*** SUPPLIED DATA Section Begins ***

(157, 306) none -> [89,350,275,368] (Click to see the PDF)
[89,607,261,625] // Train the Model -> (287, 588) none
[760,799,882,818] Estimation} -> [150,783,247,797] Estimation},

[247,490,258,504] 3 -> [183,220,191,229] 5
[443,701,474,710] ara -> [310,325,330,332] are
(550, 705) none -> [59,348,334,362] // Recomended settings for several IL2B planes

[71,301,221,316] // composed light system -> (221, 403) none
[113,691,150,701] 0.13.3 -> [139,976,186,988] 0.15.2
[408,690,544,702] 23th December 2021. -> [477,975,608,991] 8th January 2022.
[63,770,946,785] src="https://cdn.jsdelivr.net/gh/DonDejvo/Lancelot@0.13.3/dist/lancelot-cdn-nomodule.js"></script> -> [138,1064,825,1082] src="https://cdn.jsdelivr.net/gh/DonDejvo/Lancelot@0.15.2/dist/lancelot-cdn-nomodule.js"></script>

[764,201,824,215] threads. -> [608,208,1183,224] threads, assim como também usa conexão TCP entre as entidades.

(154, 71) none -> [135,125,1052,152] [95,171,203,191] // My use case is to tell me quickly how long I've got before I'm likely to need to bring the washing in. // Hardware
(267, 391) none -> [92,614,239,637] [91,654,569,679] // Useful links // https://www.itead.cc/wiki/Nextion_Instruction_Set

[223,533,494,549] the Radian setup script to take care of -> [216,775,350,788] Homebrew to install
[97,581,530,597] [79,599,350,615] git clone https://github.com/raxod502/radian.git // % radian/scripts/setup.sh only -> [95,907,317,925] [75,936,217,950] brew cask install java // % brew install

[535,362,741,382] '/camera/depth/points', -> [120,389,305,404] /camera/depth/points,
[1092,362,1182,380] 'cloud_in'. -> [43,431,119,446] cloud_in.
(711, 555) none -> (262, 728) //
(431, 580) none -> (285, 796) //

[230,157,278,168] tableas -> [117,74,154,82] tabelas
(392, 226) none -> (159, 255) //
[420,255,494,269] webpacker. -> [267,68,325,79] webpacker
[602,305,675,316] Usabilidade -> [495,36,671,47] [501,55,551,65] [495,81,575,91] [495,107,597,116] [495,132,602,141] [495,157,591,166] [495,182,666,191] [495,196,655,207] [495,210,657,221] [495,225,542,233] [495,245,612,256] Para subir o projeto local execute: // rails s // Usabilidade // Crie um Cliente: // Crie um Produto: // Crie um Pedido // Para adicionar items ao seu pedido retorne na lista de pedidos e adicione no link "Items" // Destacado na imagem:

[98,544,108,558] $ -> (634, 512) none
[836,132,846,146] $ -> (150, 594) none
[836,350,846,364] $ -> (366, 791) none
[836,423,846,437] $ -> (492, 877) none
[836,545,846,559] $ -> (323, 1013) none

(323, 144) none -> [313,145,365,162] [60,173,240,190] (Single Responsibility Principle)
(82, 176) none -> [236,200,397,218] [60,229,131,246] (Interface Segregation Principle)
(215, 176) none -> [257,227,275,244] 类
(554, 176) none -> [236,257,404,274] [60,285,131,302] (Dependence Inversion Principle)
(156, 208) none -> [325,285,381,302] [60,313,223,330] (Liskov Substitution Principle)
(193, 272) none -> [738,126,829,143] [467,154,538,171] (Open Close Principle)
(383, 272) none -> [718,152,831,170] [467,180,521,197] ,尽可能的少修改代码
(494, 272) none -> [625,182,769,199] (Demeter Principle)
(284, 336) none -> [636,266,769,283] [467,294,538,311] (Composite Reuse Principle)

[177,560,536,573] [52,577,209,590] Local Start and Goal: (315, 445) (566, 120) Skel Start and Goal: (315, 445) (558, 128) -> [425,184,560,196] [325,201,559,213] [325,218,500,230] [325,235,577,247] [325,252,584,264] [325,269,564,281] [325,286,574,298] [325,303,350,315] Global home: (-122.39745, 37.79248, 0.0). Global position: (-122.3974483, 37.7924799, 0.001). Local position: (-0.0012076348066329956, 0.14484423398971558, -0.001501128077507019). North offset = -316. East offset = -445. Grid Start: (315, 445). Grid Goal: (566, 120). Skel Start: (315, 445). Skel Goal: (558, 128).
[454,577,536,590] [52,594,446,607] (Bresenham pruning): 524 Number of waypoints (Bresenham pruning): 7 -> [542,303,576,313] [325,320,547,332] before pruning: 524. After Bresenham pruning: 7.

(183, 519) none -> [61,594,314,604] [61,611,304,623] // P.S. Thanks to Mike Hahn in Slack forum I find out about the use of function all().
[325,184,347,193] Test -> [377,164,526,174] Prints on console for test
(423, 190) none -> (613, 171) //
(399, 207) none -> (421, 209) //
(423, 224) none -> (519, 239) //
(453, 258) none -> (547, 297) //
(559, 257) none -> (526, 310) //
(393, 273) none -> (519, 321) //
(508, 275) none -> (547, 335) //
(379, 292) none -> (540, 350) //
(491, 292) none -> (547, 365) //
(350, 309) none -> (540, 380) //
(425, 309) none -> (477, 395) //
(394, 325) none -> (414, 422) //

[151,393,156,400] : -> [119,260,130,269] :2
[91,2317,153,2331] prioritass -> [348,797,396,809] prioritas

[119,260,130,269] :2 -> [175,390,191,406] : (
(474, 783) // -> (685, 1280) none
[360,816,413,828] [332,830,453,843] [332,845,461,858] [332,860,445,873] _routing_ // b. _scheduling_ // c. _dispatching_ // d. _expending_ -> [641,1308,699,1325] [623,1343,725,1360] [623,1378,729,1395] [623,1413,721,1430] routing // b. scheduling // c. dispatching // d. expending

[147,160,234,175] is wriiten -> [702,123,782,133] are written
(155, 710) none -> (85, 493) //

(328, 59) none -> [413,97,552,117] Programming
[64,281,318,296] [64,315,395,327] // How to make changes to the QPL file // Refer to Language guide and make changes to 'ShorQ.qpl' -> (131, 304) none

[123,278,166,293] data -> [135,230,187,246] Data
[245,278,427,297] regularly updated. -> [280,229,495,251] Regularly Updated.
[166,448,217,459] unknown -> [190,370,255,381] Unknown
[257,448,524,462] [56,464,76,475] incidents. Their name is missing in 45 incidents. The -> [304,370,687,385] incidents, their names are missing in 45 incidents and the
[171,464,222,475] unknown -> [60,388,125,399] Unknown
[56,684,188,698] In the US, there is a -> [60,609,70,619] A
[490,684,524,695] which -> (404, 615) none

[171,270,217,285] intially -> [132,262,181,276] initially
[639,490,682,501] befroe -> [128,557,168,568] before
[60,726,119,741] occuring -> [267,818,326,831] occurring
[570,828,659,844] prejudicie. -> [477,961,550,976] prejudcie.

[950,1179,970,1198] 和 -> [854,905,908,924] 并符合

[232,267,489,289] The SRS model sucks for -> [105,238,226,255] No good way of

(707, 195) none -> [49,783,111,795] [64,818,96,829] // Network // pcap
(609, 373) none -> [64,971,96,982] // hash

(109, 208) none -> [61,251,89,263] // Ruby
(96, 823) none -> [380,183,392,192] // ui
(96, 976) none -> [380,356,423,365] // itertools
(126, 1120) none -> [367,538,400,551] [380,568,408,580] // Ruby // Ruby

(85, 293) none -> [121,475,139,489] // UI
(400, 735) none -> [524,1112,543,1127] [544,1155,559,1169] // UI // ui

*** SUPPLIED DATA Section Ends ***

WHAT TO DO:
Find every line in the records that contains the word "https"; copy those lines.

TASK SOLUTION:
[63,770,946,785] src="https://cdn.jsdelivr.net/gh/DonDejvo/Lancelot@0.13.3/dist/lancelot-cdn-nomodule.js"></script> -> [138,1064,825,1082] src="https://cdn.jsdelivr.net/gh/DonDejvo/Lancelot@0.15.2/dist/lancelot-cdn-nomodule.js"></script>
(267, 391) none -> [92,614,239,637] [91,654,569,679] // Useful links // https://www.itead.cc/wiki/Nextion_Instruction_Set
[97,581,530,597] [79,599,350,615] git clone https://github.com/raxod502/radian.git // % radian/scripts/setup.sh only -> [95,907,317,925] [75,936,217,950] brew cask install java // % brew install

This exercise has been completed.